Given records

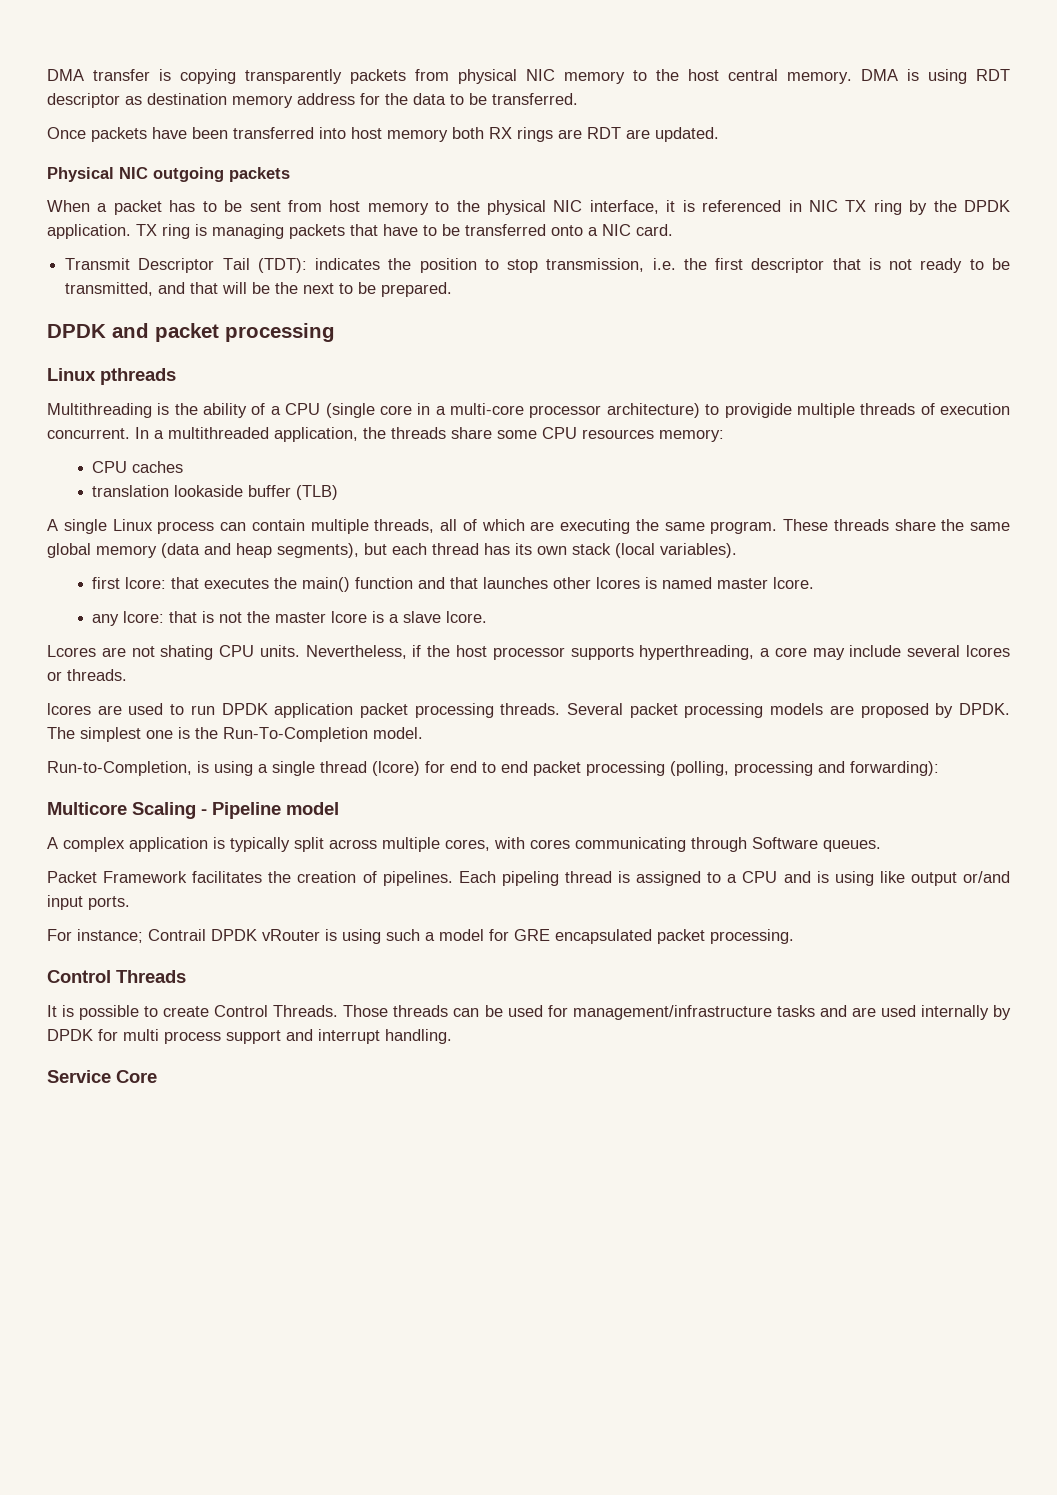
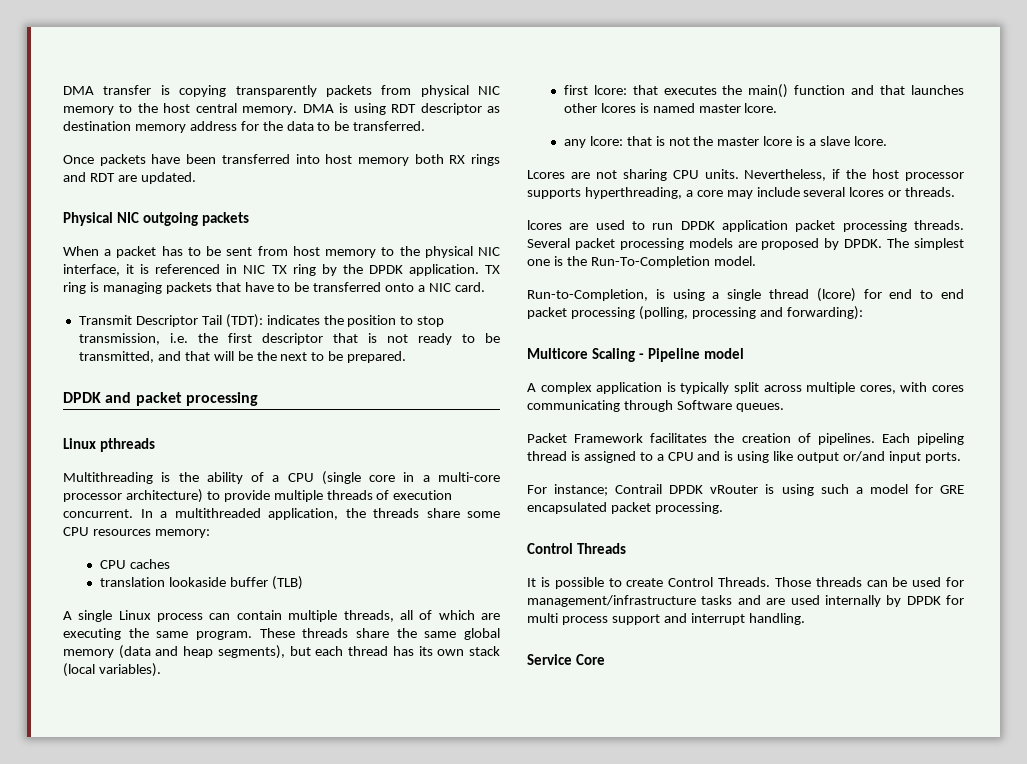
- Once packets have been transferred into host memory both RX rings are RDT are updated.
+ Once packets have been transferred into host memory both RX rings and RDT are updated.
- Multithreading is the ability of a CPU (single core in a multi-core processor architecture) to provigide multiple threads of execution concurrent.
+ Multithreading is the ability of a CPU (single core in a multi-core processor architecture) to provide multiple threads of execution concurrent.
- Lcores are not shating CPU units.
+ Lcores are not sharing CPU units.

Try it
When you repeat the material, keep every word exact and drop the pictures.

Result
- Once packets have been transferred into host memory both RX rings are RDT are updated.
+ Once packets have been transferred into host memory both RX rings and RDT are updated.
- Multithreading is the ability of a CPU (single core in a multi-core processor architecture) to provigide multiple threads of execution concurrent.
+ Multithreading is the ability of a CPU (single core in a multi-core processor architecture) to provide multiple threads of execution concurrent.
- Lcores are not shating CPU units.
+ Lcores are not sharing CPU units.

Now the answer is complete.